## Task prompt:
Write out exactly the lines below from the one containing "Trent Bridge | E/R: 3.93 -> 3.9" to the last, both ends kept, and nothing more; skip all pictures.

===

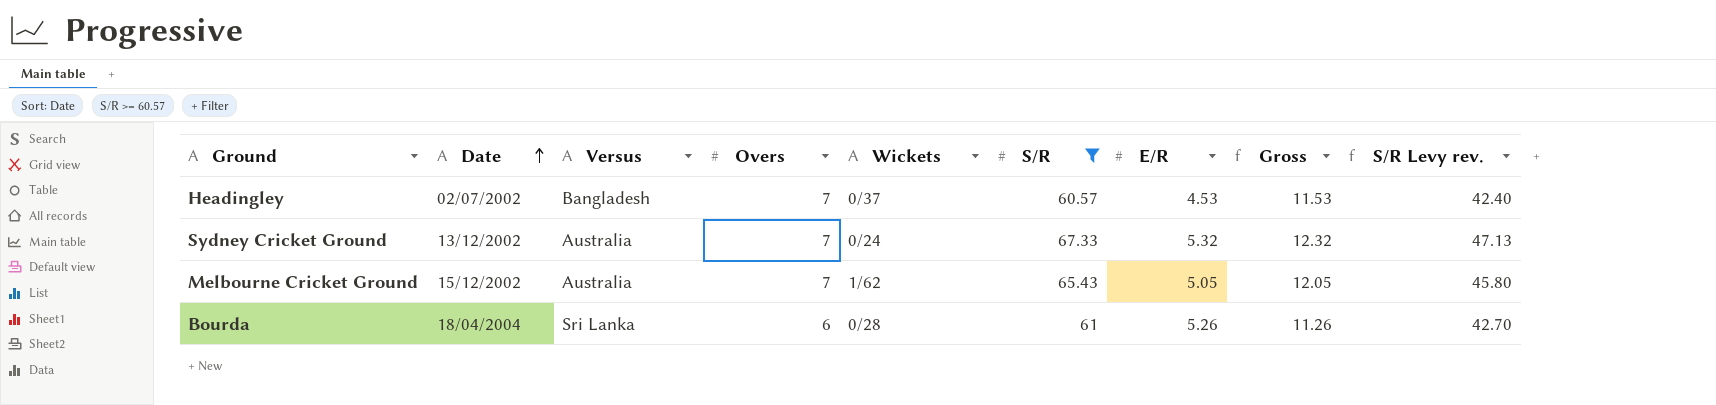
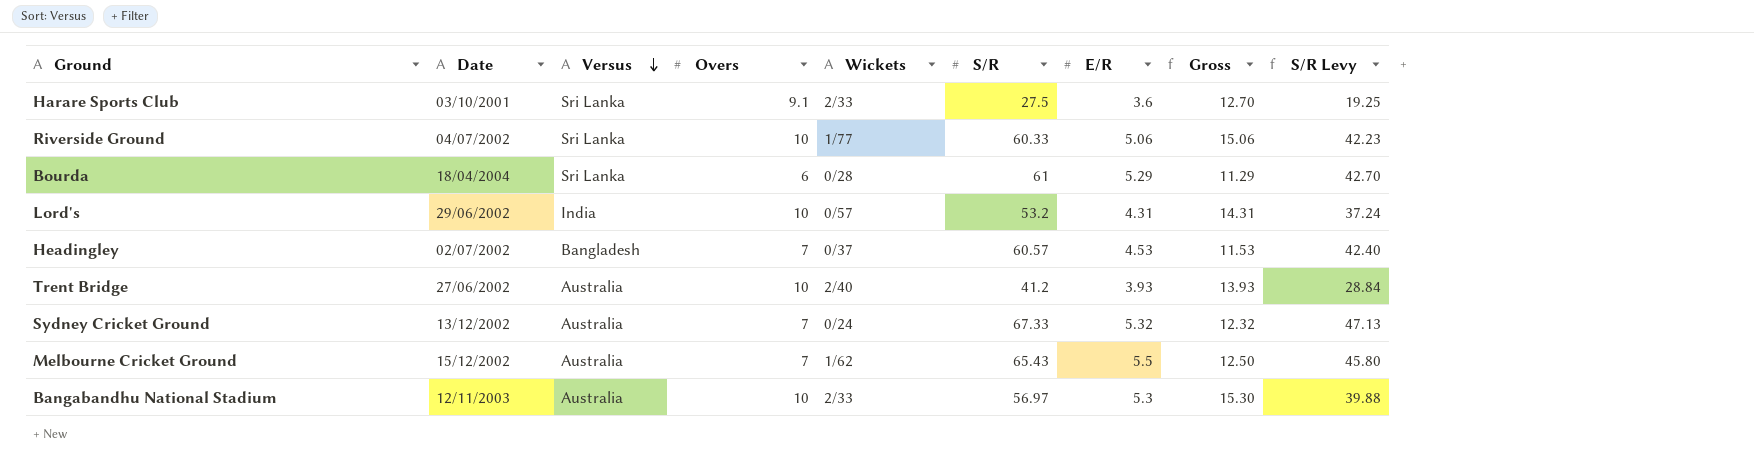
filter: S/R >= 60.57 -> none
row order: Date ascending -> Versus descending
column name: S/R Levy rev. -> S/R Levy
Bourda | E/R: 5.26 -> 5.29
Bourda | Gross: 11.26 -> 11.29
Melbourne Cricket Ground | E/R: 5.05 -> 5.5
Melbourne Cricket Ground | Gross: 12.05 -> 12.50

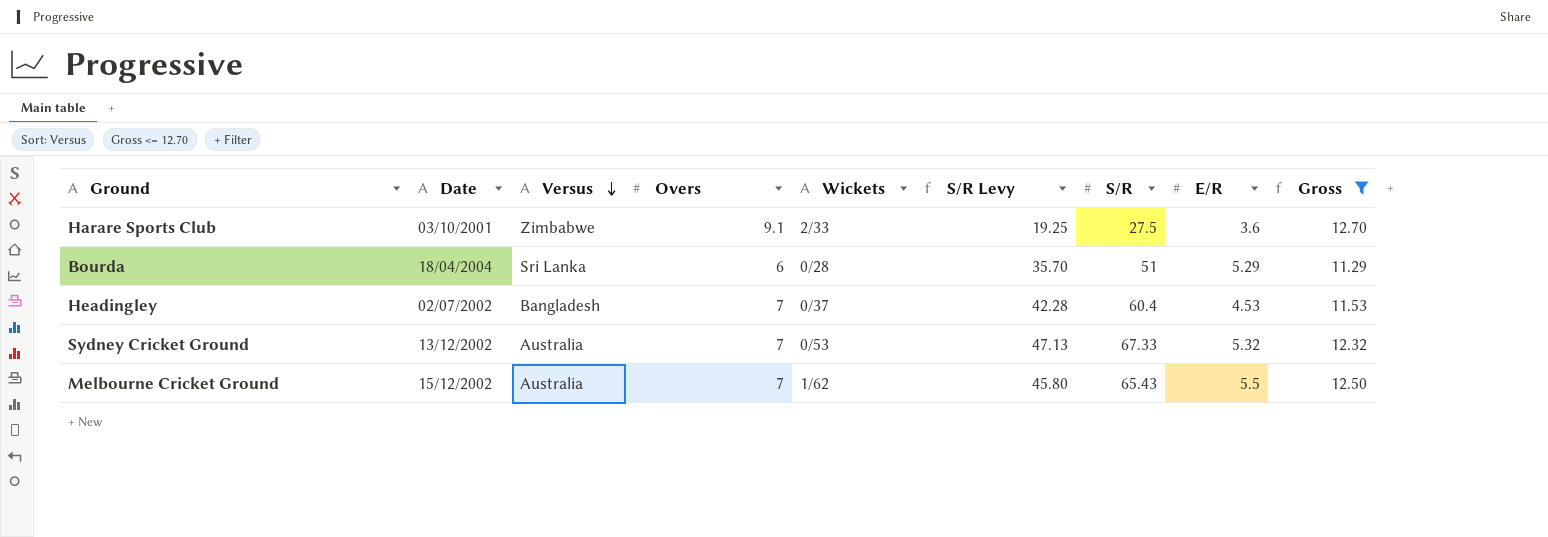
filter: none -> Gross <= 12.70
column S/R Levy | position: 9 -> 6
Harare Sports Club | Versus: Sri Lanka -> Zimbabwe
Bourda | S/R Levy: 42.70 -> 35.70
Bourda | S/R: 61 -> 51
Headingley | S/R Levy: 42.40 -> 42.28
Headingley | S/R: 60.57 -> 60.4
Sydney Cricket Ground | Wickets: 0/24 -> 0/53

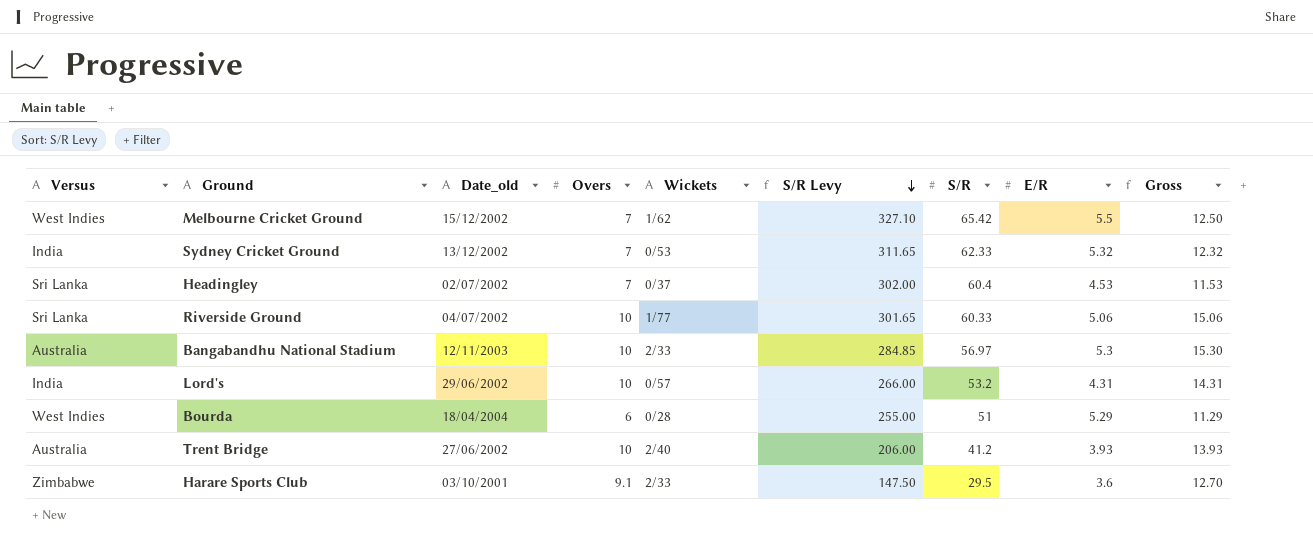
filter: Gross <= 12.70 -> none
row order: Versus descending -> S/R Levy descending
column Versus | position: 3 -> 1
column name: Date -> Date_old
column S/R Levy | formula: [S/R] * 0.7 -> [S/R] * 5
Melbourne Cricket Ground | Versus: Australia -> West Indies
Melbourne Cricket Ground | S/R: 65.43 -> 65.42
Sydney Cricket Ground | Versus: Australia -> India
Sydney Cricket Ground | S/R: 67.33 -> 62.33
Headingley | Versus: Bangladesh -> Sri Lanka
Bourda | Versus: Sri Lanka -> West Indies
Harare Sports Club | S/R: 27.5 -> 29.5

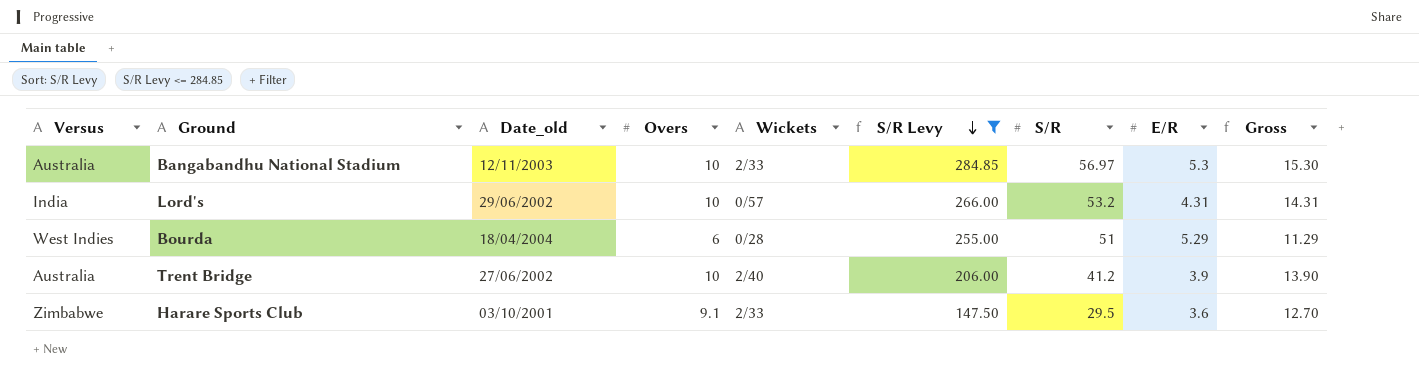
filter: none -> S/R Levy <= 284.85
Trent Bridge | E/R: 3.93 -> 3.9
Trent Bridge | Gross: 13.93 -> 13.90

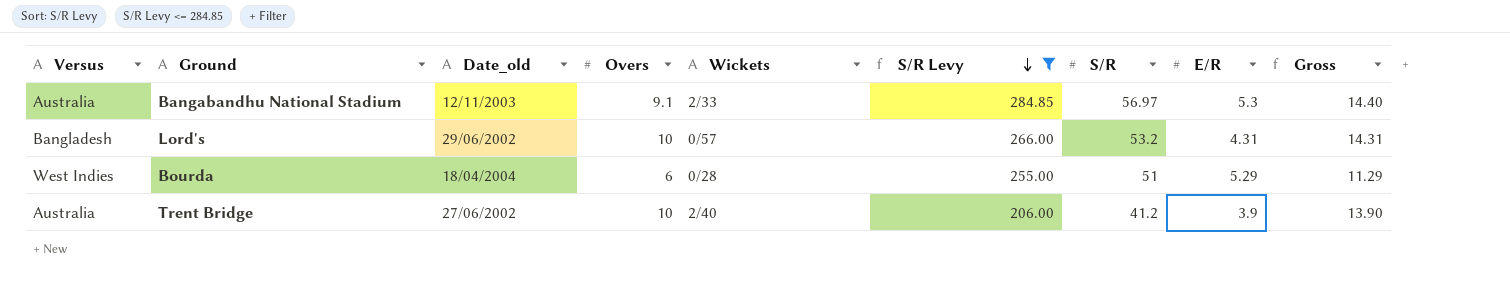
row Harare Sports Club: Zimbabwe | 03/10/2001 | 9.1 | 2/33 | 147.50 | 29.5 | 3.6 | 12.70 -> none
Bangabandhu National Stadium | Overs: 10 -> 9.1
Bangabandhu National Stadium | Gross: 15.30 -> 14.40
Lord's | Versus: India -> Bangladesh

===

## Reply:
Trent Bridge | E/R: 3.93 -> 3.9
Trent Bridge | Gross: 13.93 -> 13.90

row Harare Sports Club: Zimbabwe | 03/10/2001 | 9.1 | 2/33 | 147.50 | 29.5 | 3.6 | 12.70 -> none
Bangabandhu National Stadium | Overs: 10 -> 9.1
Bangabandhu National Stadium | Gross: 15.30 -> 14.40
Lord's | Versus: India -> Bangladesh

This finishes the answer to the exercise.